Using WAR to Project Wins by Team and by Team Position

When I think of WAR, I tend to think of it truly in terms of wins.  So when I see that a player is rated an 8 WAR player, to me I’m literally thinking this guy will get my team approximately eight additional wins.  Otherwise we should really just rename this “best player metric.”  Not that anything is wrong with a best player metric, but let’s not try to “connect” it to wins, if it’s not really connecting to wins, right?  So I wanted to see how accurate this really is.  So I downloaded the team WAR data from FanGraphs from 1985 – 2013, both hitting and pitching. I summed up the hitting & pitching WAR and plotted them versus the teams’ wins that year, hoping for a strong correlation.

You can see from the chart above, a correlation of 0.7525 was recorded. Great! This also shows a replacement-level team is about a 46.5-win team.  Not unreasonable. Things make sense.
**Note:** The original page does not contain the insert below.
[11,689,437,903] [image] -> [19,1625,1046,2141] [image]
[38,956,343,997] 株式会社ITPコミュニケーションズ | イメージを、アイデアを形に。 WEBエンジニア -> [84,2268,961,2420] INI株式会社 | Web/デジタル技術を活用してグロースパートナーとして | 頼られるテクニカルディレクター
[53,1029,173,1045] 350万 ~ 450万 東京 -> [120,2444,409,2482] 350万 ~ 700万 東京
So then I figured, maybe we could try to do this same drill, but instead of using complete team calculations, what if we used individual position components?  Would that result in a more accurate result?  It’s possible, since the sum of a team’s individual player WAR values is not necessarily representative of the team WAR calculation alone.  So what would this look like?  So I went to FanGraphs again and downloaded the same dataset, except by position this time, instead of by team.  For example, I’ve linked the catcher data below.
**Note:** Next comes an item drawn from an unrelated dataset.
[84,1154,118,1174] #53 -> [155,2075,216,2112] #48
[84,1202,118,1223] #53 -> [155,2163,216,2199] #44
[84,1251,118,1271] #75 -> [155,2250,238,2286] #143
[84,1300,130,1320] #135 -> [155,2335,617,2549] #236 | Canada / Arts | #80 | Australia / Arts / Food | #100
I went through and built a comprehensive list, tagging each player’s position.  For pitchers the FanGraphs link was comprehensive, so I determined the RP and SP tag by assigning anybody who had >75% of their games also be games-started, as a SP, and all others as RPs.  In some cases players showed up in multiple categories (i.e. Mike Napoli was listed as a C and 1b in 2011).  In those events, I simply equally split their total seasonal WAR evenly across however many positions.  So if a 6 WAR player showed up as a C & 1b & DH in a single season, each position was credited with 2 WAR. This prevented double or triple-counting of players.  So how did this work out?
This actually projected slightly better. I do mean slightly — 0.7559 R2 versus the 0.7525 R2 when viewed as just team hitting and pitching.  It also predicted basically the same replacement-level team, a 46-win one.  So you could probably make the argument that it’s slightly more accurate to try to actually use the sum of the individual player WARs on the team instead of just a team calculation.  But it is so close it’s probably not worth the extra effort for most exercises.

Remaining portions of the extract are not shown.